_RAW DATA_:
▼▼▼

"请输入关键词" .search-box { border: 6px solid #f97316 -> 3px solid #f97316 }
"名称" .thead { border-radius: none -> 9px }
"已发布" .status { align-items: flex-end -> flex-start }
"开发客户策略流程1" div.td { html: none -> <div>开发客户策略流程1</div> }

▲▲▲
▼▼▼

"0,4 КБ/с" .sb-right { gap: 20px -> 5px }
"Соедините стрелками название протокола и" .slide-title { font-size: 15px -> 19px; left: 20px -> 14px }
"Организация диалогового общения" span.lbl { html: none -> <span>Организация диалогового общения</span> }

▲▲▲

_ACTION ITEM_:
Out of the entries above, write out only the lines between the line holding "border: 6px solid" and the line holding "none -> <div>开发客户策略流程1</div>", inclusive, each exactly as given.

_WRITTEN REPLY_:
"请输入关键词" .search-box { border: 6px solid #f97316 -> 3px solid #f97316 }
"名称" .thead { border-radius: none -> 9px }
"已发布" .status { align-items: flex-end -> flex-start }
"开发客户策略流程1" div.td { html: none -> <div>开发客户策略流程1</div> }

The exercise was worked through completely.